Starting on the north-western side of Zambia and ending in the eastern side in the Indian Ocean, the Zambezi river is thus the longest east-flowing river.
Described as having the head of a fish and the body of a snake, the Nyami Nyami is the guardian and God of the Zambezi River Valley, and one of the most important deities of the Tsonga people. the Nyami Nyami and his wife are said to the God and Goddess of the underworld and they reside in the Kariba gorge.During the floods that took place when the dam wall was being built, the people attributed the disaster to the wrath of the Nyami Nyami.
The Zambezi River is home to arguably the world’s best and most thrilling one-day white water rafting. Just below the Victoria Falls, 24 fearsome rapids have been formed in a stretch of river that winds its ways through the Batoka Gorge. The rapid range from Grade III to Grade V – the highest commercial grading possible. Battle your way through rapids such as The Devil’s Toilet Bowl, The Gnashing Jaws of Death, Morning Glory, Oblivion, and The Ugly Stepsisters.

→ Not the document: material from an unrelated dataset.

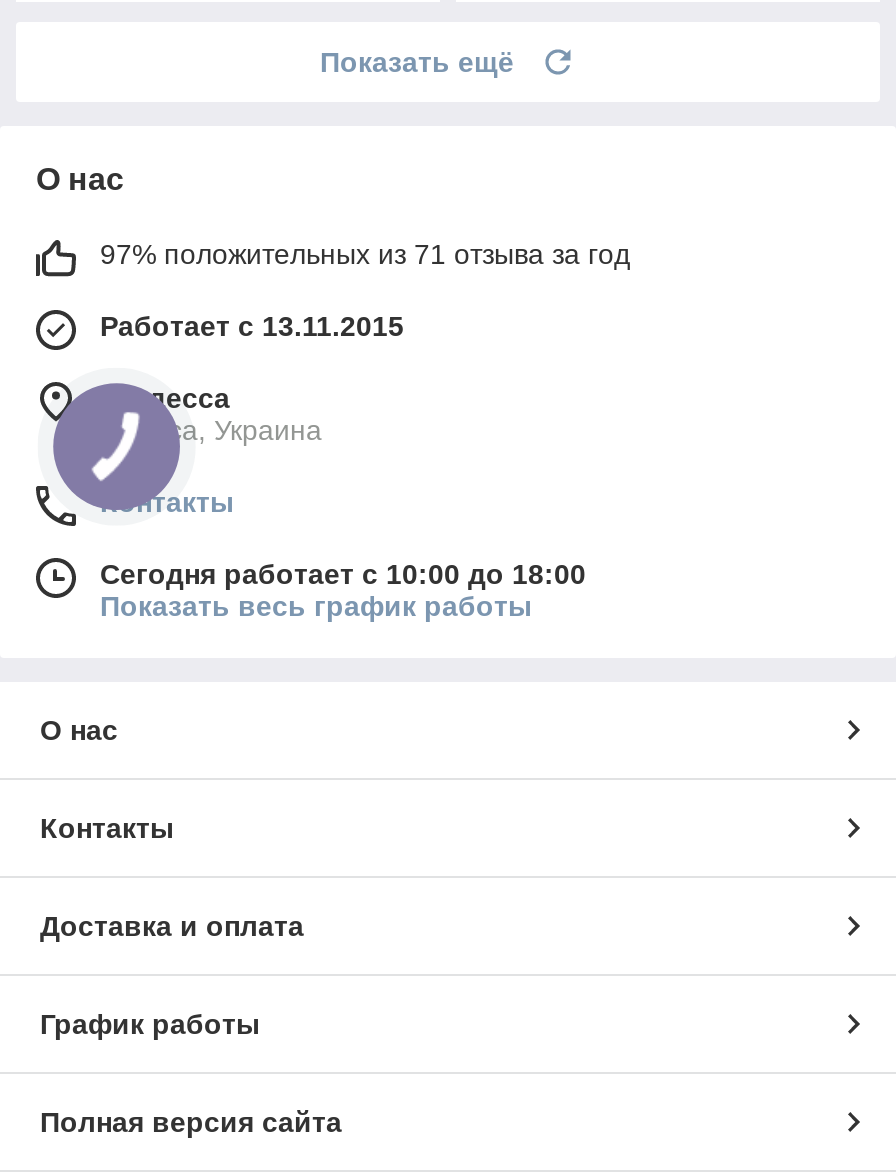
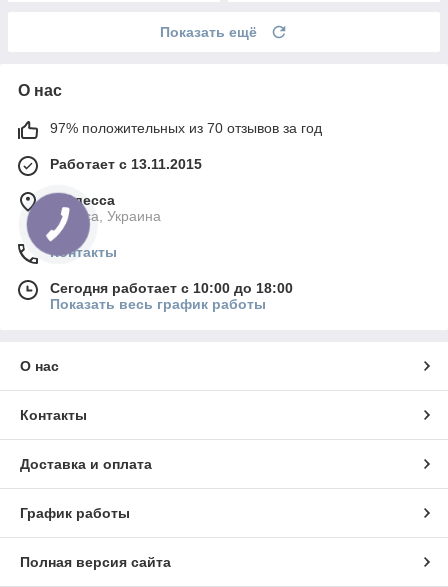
- 97% положительных из 71 отзыва за год
+ 97% положительных из 70 отзывов за год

The river is well-known for its Bull sharks that swim upstream from the Indian Ocean to the Zambezi river and are commonly referred to as the “Zambezi sharks.” It is a spectacular view for both the locals and tourists since sharks are associated with oceans and hardly with rivers.
Now the largest salt pans in Africa, Over two million years ago, the Upper Zambezi used to flow through the Makgadikgadi pans in Botswana. However, as a result of tectonic uplift, a vast lake was formed, and the river shifted eastwards.